Hackers Hijack Triofox: Exploit Turns Antivirus into Attack Vector!

Hot Take:

Oh, Triofox, it’s not you, it’s your anti-virus feature letting your guard down and inviting hackers in for a cozy SYSTEM-level privilege party. Time to patch up and stop repeating history like a bad sequel!

Key Points:

• Triofox flaw CVE-2025-12480 allowed hackers to bypass authentication and run remote access tools.
• The vulnerability was exploited by threat cluster UNC6485, tracked by Google’s Mandiant researchers.
• The attack involved manipulating the antivirus configuration to run malicious scripts with SYSTEM privileges.
• Hackers used the flaw to create new admin accounts, deploy remote access tools, and escalate privileges.
• Mandiant recommends updating Triofox, auditing admin accounts, and monitoring for suspicious activity.

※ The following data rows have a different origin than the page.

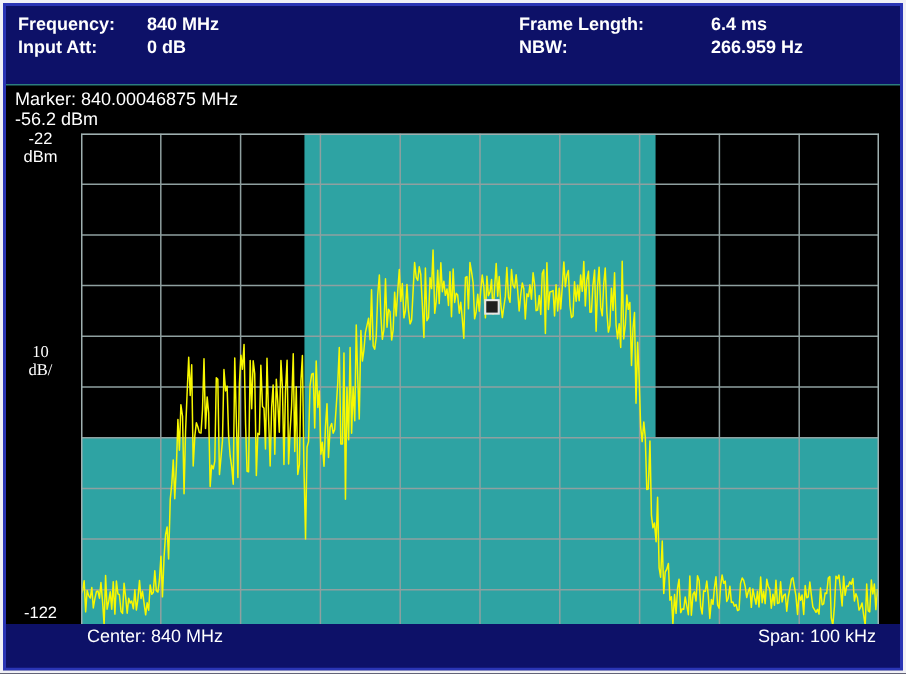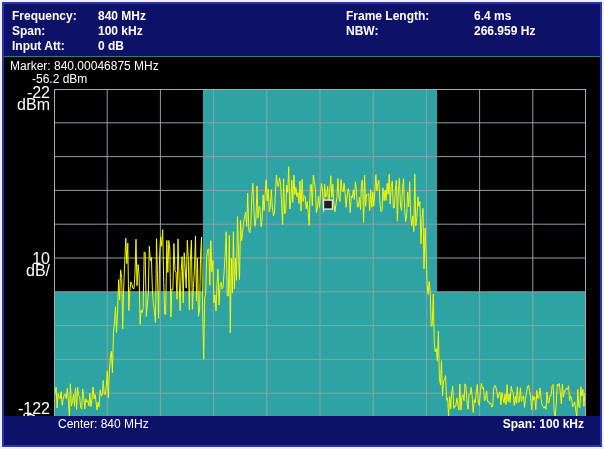--- a/index.html
+++ b/index.html
@@ -48,10 +48,6 @@
       <div class="hrow">
         <span class="hlabel">Frequency:</span>
         <span class="hvalue">840 MHz</span>
-      </div>
-      <div class="hrow">
-        <span class="hlabel">Span:</span>
-        <span class="hvalue">100 kHz</span>
       </div>
       <div class="hrow">
         <span class="hlabel">Input Att:</span>

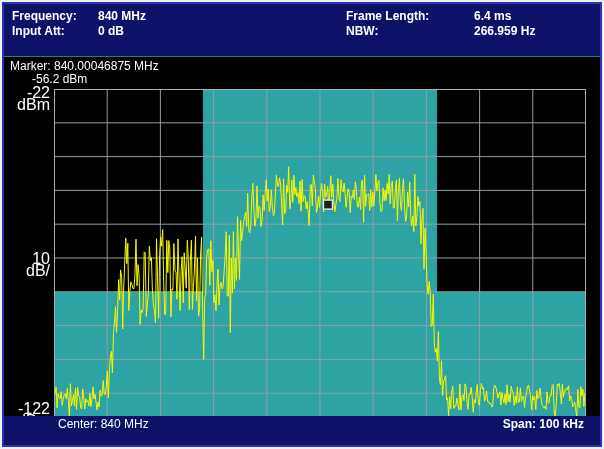--- a/index.html
+++ b/index.html
@@ -28,7 +28,7 @@
     border-top:1px solid #2b7d7d;
   }
   .marker-readout{position:absolute;left:6px;top:3px;font-size:12px;line-height:13px;white-space:nowrap;}
-  .mline2{margin-left:22px;}
+  .mline2{}
   .ylab{position:absolute;left:0;width:46px;text-align:right;font-size:16px;line-height:12px;}
   .ylab.top{top:30px;}
   .ylab.mid{top:196px;}

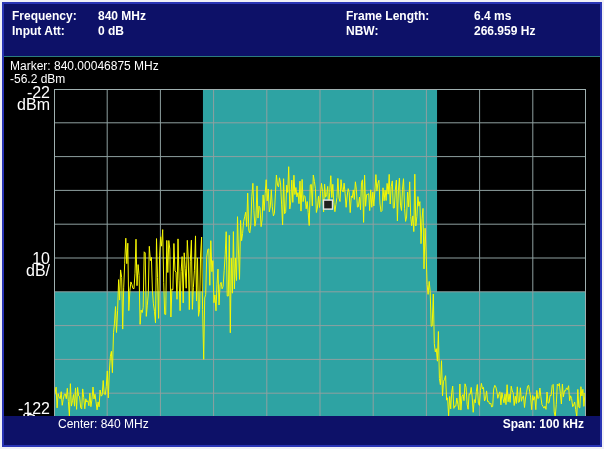--- a/index.html
+++ b/index.html
@@ -29,7 +29,7 @@
   }
   .marker-readout{position:absolute;left:6px;top:3px;font-size:12px;line-height:13px;white-space:nowrap;}
   .mline2{}
-  .ylab{position:absolute;left:0;width:46px;text-align:right;font-size:16px;line-height:12px;}
+  .ylab{position:absolute;left:0;width:46px;text-align:center;font-size:11px;line-height:12px;}
   .ylab.top{top:30px;}
   .ylab.mid{top:196px;}
   .ylab.bottom{top:346px;}

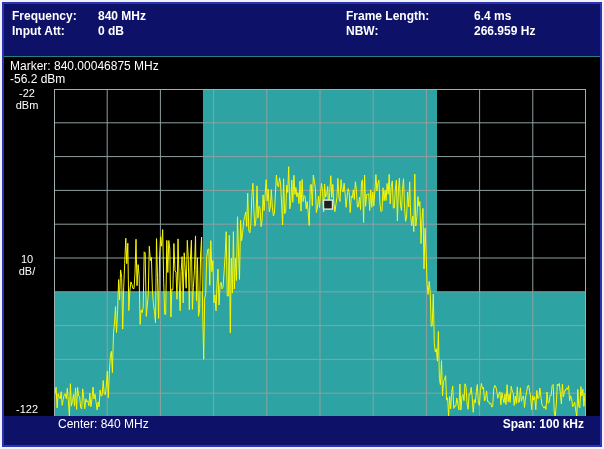--- a/index.html
+++ b/index.html
@@ -31,7 +31,7 @@
   .mline2{}
   .ylab{position:absolute;left:0;width:46px;text-align:center;font-size:11px;line-height:12px;}
   .ylab.top{top:30px;}
-  .ylab.mid{top:196px;}
+  .ylab.mid{top:172px;font-family:Liberation Serif, serif;}
   .ylab.bottom{top:346px;}
   .plot{position:absolute;left:50px;top:32px;width:532px;height:338px;display:block;background:var(--black,#000);}
   .footer{position:absolute;left:2px;right:2px;bottom:2px;height:29px;line-height:17px;background:var(--navy,#0d1168);font-size:12px;}

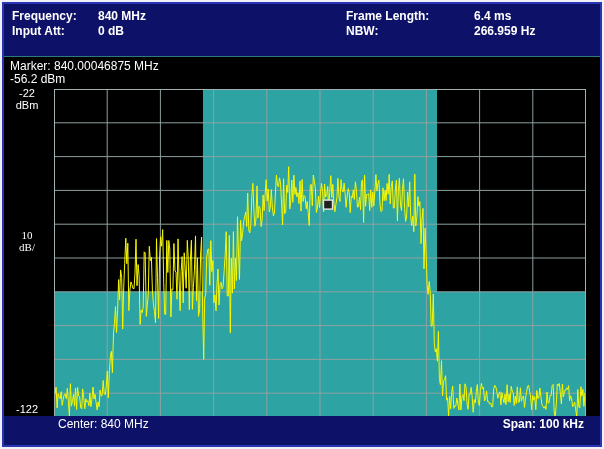--- a/index.html
+++ b/index.html
@@ -36,7 +36,7 @@
   .plot{position:absolute;left:50px;top:32px;width:532px;height:338px;display:block;background:var(--black,#000);}
   .footer{position:absolute;left:2px;right:2px;bottom:2px;height:29px;line-height:17px;background:var(--navy,#0d1168);font-size:12px;}
   .fcenter{position:absolute;left:54px;}
-  .fspan{position:absolute;right:16px;font-weight:bold;}
+  .fspan{position:absolute;right:16px;}
 </style>
 </head>
 <body>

Cracking the Code: Triofox’s Antivirus Feature Goes Rogue

In a plot twist worthy of a cybersecurity thriller, hackers have once again found a way to exploit Triofox’s vulnerabilities, specifically the CVE-2025-12480 flaw. This infamous flaw, with a CVSS score of 9.1, was like a VIP pass for threat actors to bypass authentication and unleash chaos via the platform’s antivirus feature. Mandiant, Google’s cyber-sleuthing arm, has been tracking the antics of these cyber-miscreants, who are part of a threat cluster known as UNC6485. These digital bandits have been exploiting the flaw since August 2025, chaining it with the platform’s antivirus feature to run malicious code. Talk about anti-virus gone anti-hero!

HTTP Request Shenanigans: When Localhost Becomes the Ghost Host

The hackers proved to be quite the clever digital illusionists, manipulating HTTP requests to bypass security measures. By changing the Host header to “localhost,” they bypassed access controls and waltzed into the admin setup process, creating a new admin account charmingly named “Cluster Admin.” This new admin status was their ticket to ride, allowing them to upload and execute malicious scripts with SYSTEM-level privileges. It’s like getting the keys to the castle by just pretending to be the gardener.

Malware Mayhem: A Batch of Trouble

Once in, the attackers used the newly minted admin account to point Triofox’s antivirus path to their malicious script, executing it with SYSTEM privileges. This crafty batch script ran a PowerShell downloader, fetching a payload that installed Zoho UEMS. The sneaky setup then used Zoho Assist and AnyDesk to maintain remote access, while also going on a spree of SMB session enumeration and user account tampering. It’s like inviting your friends over for a sleepover and finding out they’ve rearranged your entire life by morning.

Patch It Up, Triofox: A Lesson in Cybersecurity

Fortunately, all is not lost! The vulnerability has been patched in the latest Triofox version 16.7.10368.56560. Mandiant’s sage advice includes upgrading to this latest release and doing a thorough audit of admin accounts to ensure no malicious leftovers are lurking about. They also recommend ensuring that the antivirus engine isn’t unwittingly set up to run unauthorized scripts or binaries, essentially telling Triofox to stop being so gullible. And for those with a penchant for sleuthing, hunting for attacker tools and monitoring for unusual outbound SSH traffic is highly recommended.

The Takeaway: Stay Vigilant, Stay Updated

This tale of Triofox woe serves as a stark reminder to the cybersecurity community: keeping systems updated and monitoring for strange activities is crucial in the ongoing battle against cyber threats. It’s a never-ending cat-and-mouse game, but with the right strategies and vigilance, we can keep the digital world a safer place—or at least make it a little harder for those pesky cyber-criminals to crash the party.